Она атомы как бисер нанизывала на волокна нервов. Кожей кожу трогала и меня с меня сдирала. В себя меня вбирая, со всеми моими страхами, комплексами, с тьмою, рассасывающей светлое во мне – детское.
В доме моем кухня раскачивалась, и светилась по краям Лялькина танцующая тень. Из той кухни в интимном свете даже пахло иначе. Съедобный запах заполнял комнату чем-то коврово-мягким, диванно-расслабленным, связывающим по рукам.
И я вышел на улицу. Я за собой шел. Я к себе шел.
Ночь молоком белым разливалась по шоколаду домов. Сливочное любилось тайно. Сливочное было очень женским. Мне положено было любить горькое.

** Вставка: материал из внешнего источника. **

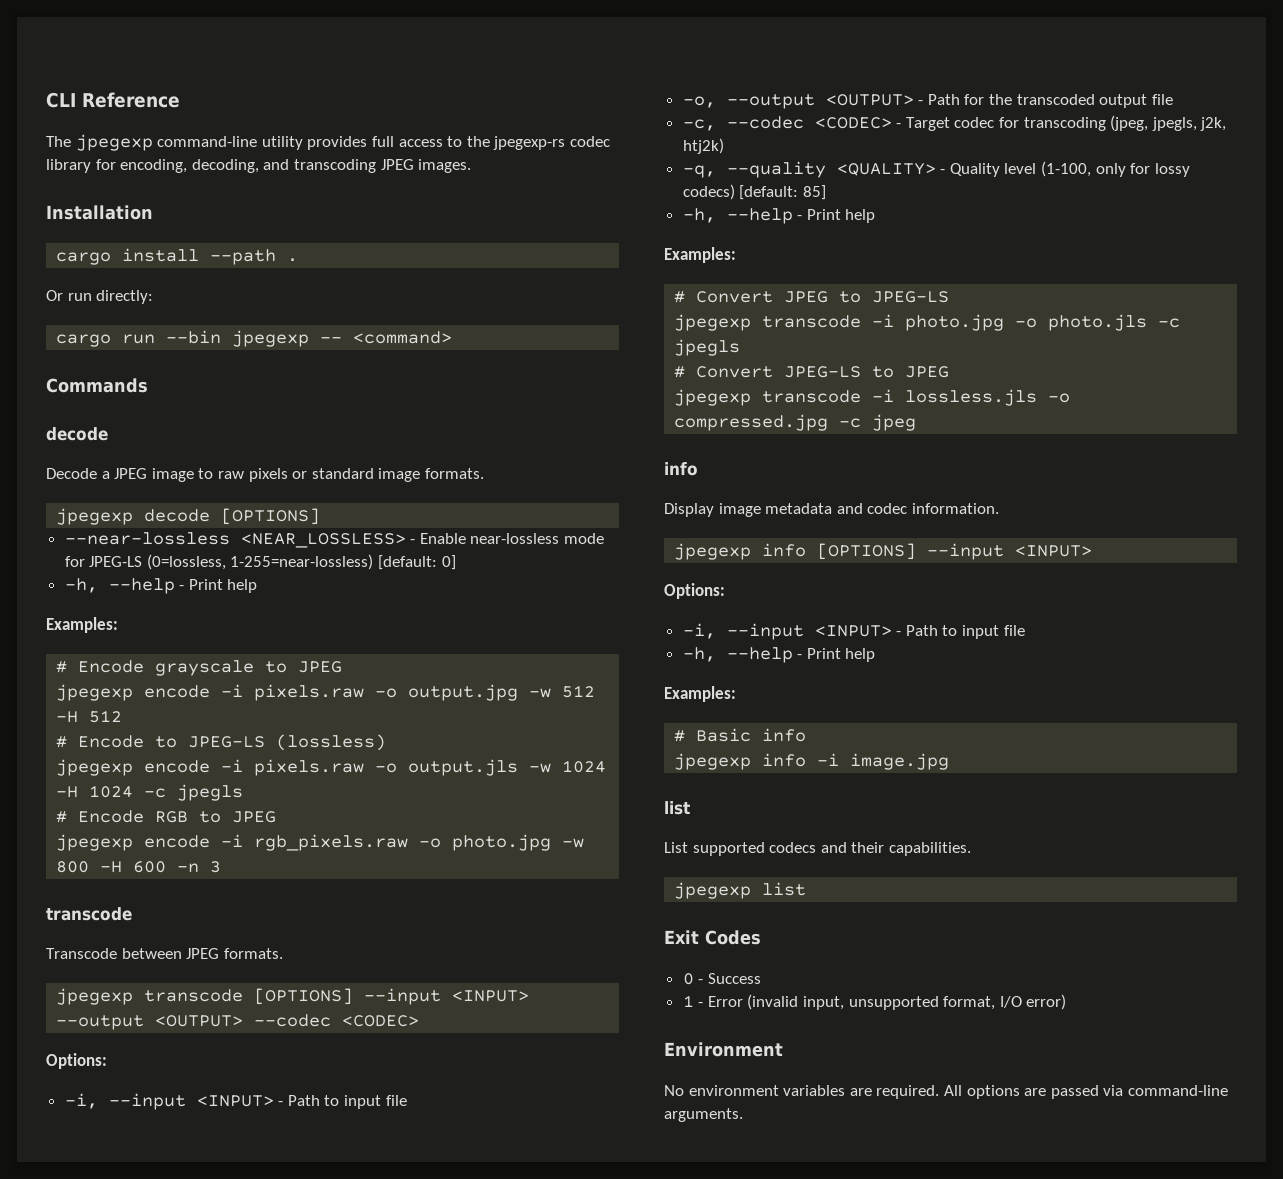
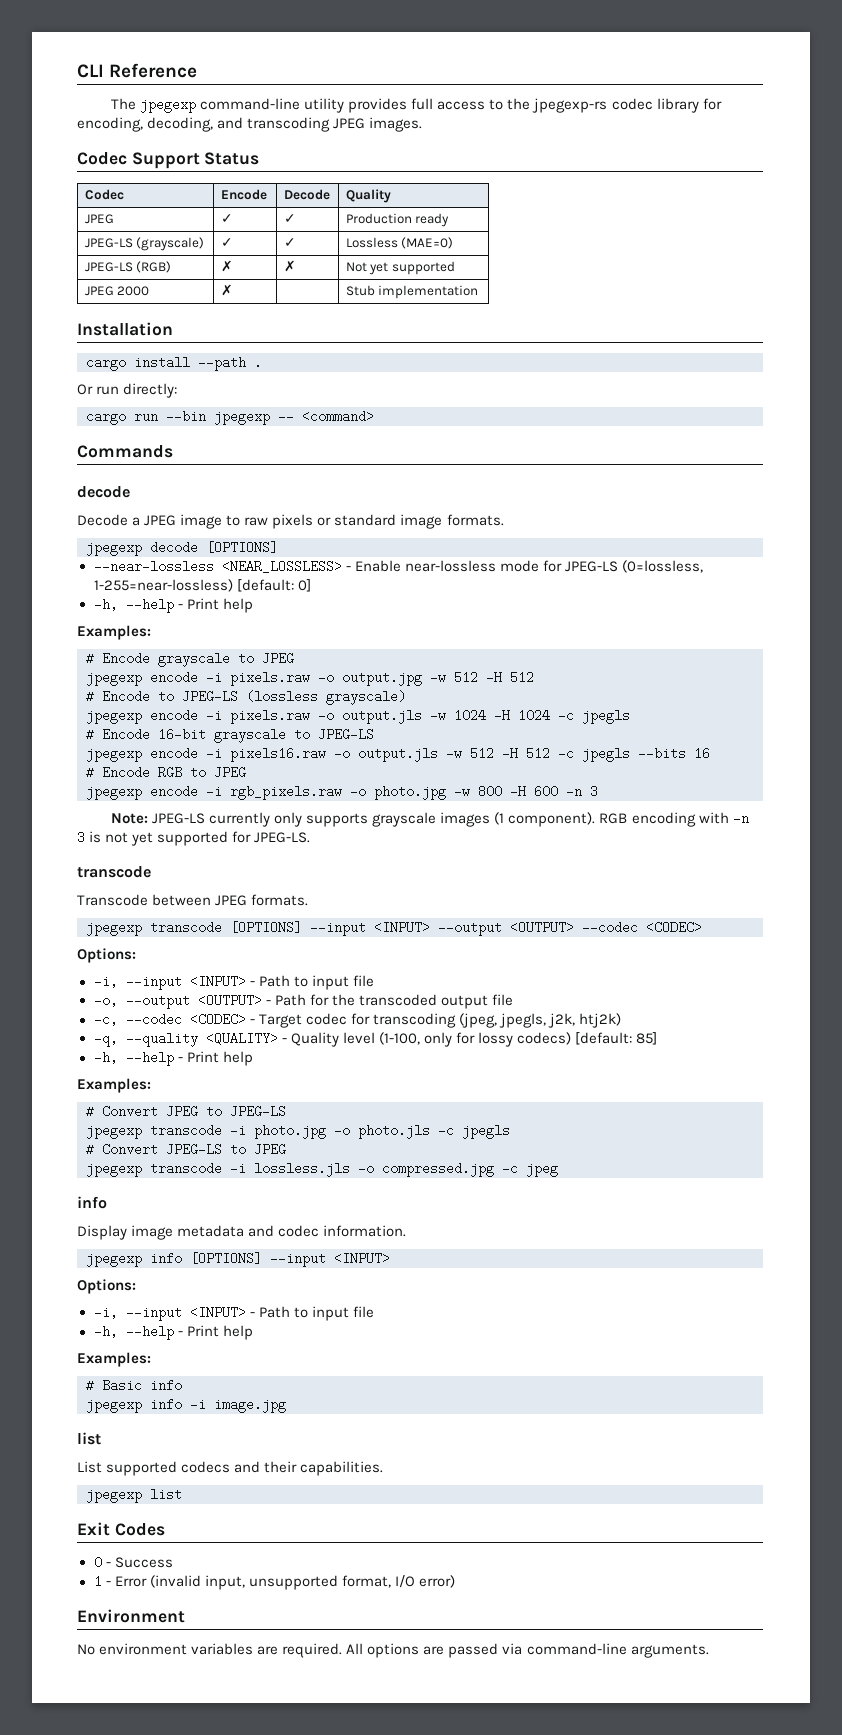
+ Codec Support Status
+ Codec | Encode | Decode | Quality
+ JPEG | ✓ | ✓ | Production ready
+ JPEG-LS (grayscale) | ✓ | ✓ | Lossless (MAE=0)
+ JPEG-LS (RGB) | ✗ | ✗ | Not yet supported
+ JPEG 2000 | ✗ | | Stub implementation
- # Encode to JPEG-LS (lossless)
+ # Encode to JPEG-LS (lossless grayscale)
+ # Encode 16-bit grayscale to JPEG-LS
+ jpegexp encode -i pixels16.raw -o output.jls -w 512 -H 512 -c jpegls --bits 16
+ Note: JPEG-LS currently only supports grayscale images (1 component). RGB encoding with -n 3 is not yet supported for JPEG-LS.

А Ляля была горько-сливочной. В обтягивающих белых водолазках с острыми, горькими под ними. Я ее медленно ел, как деликатес. Как то, что сейчас выращивают, а не прогоняют через геномы. После нее все пресным было, безвкусным. Не таяло жаром на языке, не впивалось горечью. Я ее быстро пил. Как рюмку водки. Не очнувшись, не прочувствовав до конца. Не познав. Только опьянение резко волной накатывало и расшатывало. Как кухню сейчас качает в накопителе моей памяти.
Я стоял у ее дома. Улица каркала, квакала, шаркала жестянкой в динамиках. И я врубил внутреннюю музыку: «Музыка в моей голове… ждет, когда ее выключат… ночь проживем под музыку в моей голове…».
Музыка завела свое ляля. Ляля. Лялька. Зачем я к пришел к тебе с этим железным корпусом, как черепашка в панцире? Не добраться до мягкого.
Ввел на панели двери рисованный код. Дверь въехала внутрь и в сторону. Путь открыт. Открыт ли?
У ее двери помедлил. Что сказать в запись оповещения?
«Привет»? «Это я»?
Мог, конечно, звякнуть через встроенный смартфон, но нет. Не так всё должно быть. Надо видеть ее глаза, горечью вспыхивающие неоновой – всю ее – сливочную, в водолазке обтягивающей.